Provided data section start

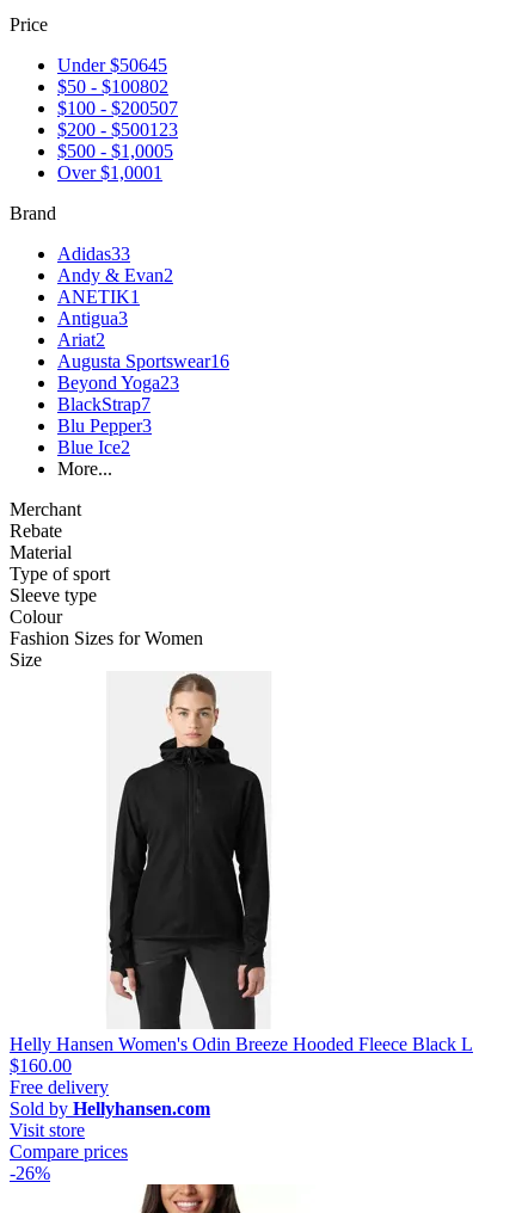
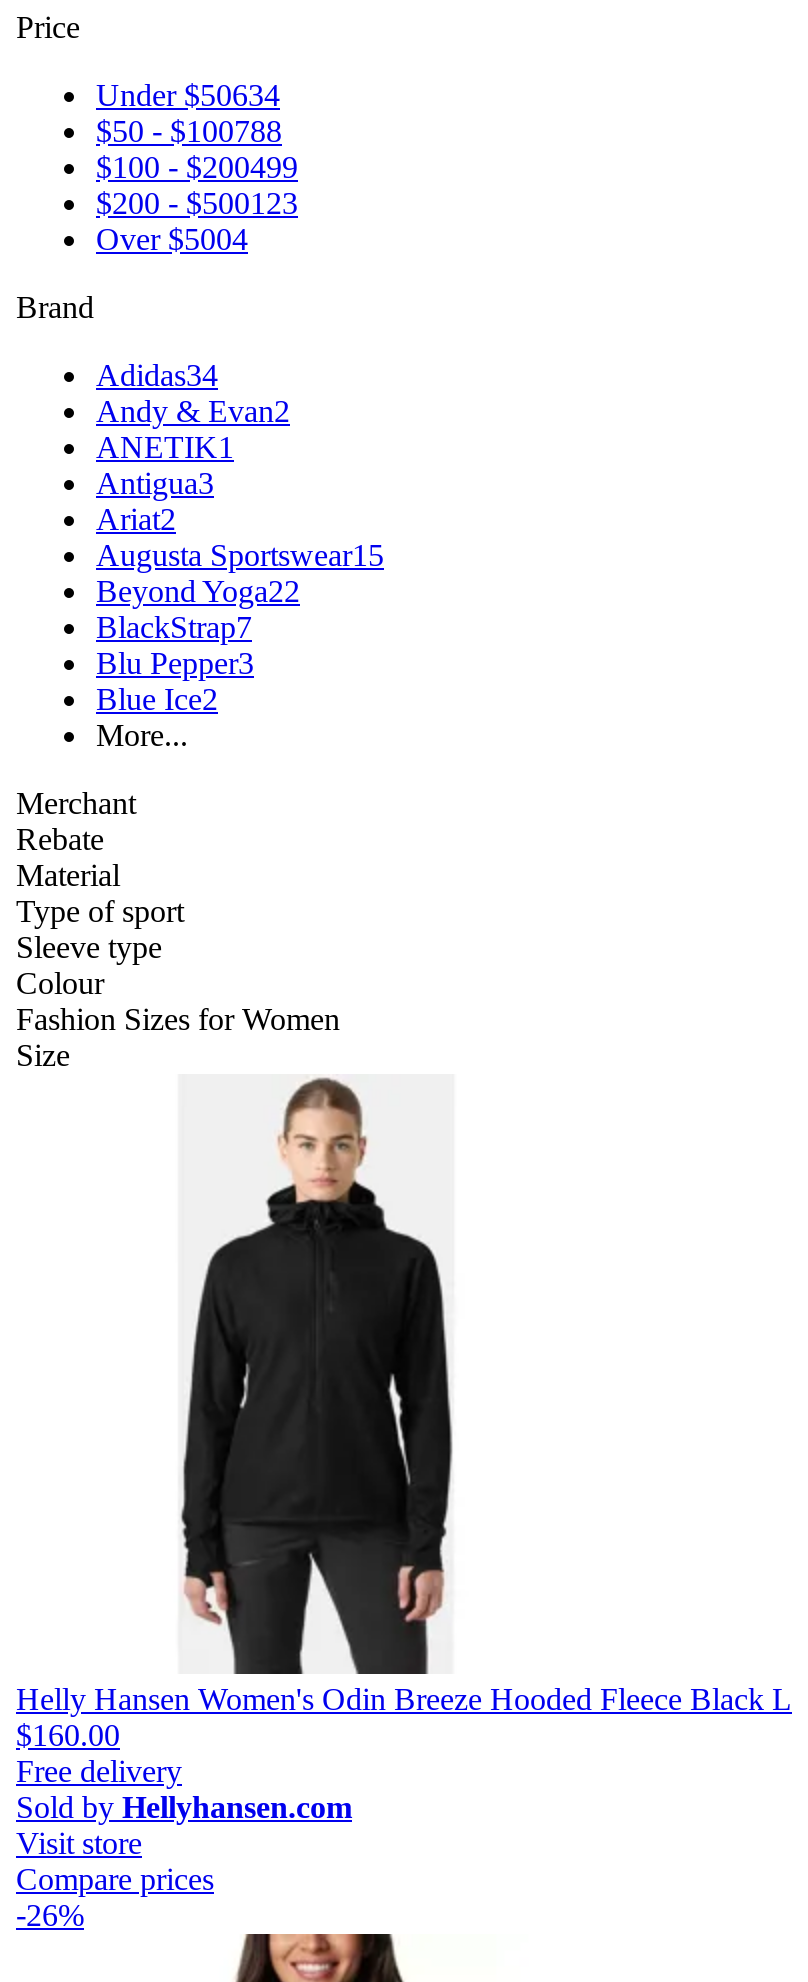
[57,55,167,75] Under $50645 -> [96,78,280,112] Under $50634
[57,76,168,97] $50 - $100802 -> [96,114,282,148] $50 - $100788
[57,98,178,118] $100 - $200507 -> [96,150,298,184] $100 - $200499
[57,141,173,183] $500 - $1,0005 | Over $1,0001 -> [96,222,248,256] Over $5004
[57,243,130,264] Adidas33 -> [96,358,218,392] Adidas34
[57,351,229,371] Augusta Sportswear16 -> [96,538,384,572] Augusta Sportswear15
[57,372,179,393] Beyond Yoga23 -> [96,574,300,608] Beyond Yoga22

Provided data section end

- _What the task asks_
Leave out the pictures and reproduce the rest of the records exactly.

- _Exercise answer_
[57,55,167,75] Under $50645 -> [96,78,280,112] Under $50634
[57,76,168,97] $50 - $100802 -> [96,114,282,148] $50 - $100788
[57,98,178,118] $100 - $200507 -> [96,150,298,184] $100 - $200499
[57,141,173,183] $500 - $1,0005 | Over $1,0001 -> [96,222,248,256] Over $5004
[57,243,130,264] Adidas33 -> [96,358,218,392] Adidas34
[57,351,229,371] Augusta Sportswear16 -> [96,538,384,572] Augusta Sportswear15
[57,372,179,393] Beyond Yoga23 -> [96,574,300,608] Beyond Yoga22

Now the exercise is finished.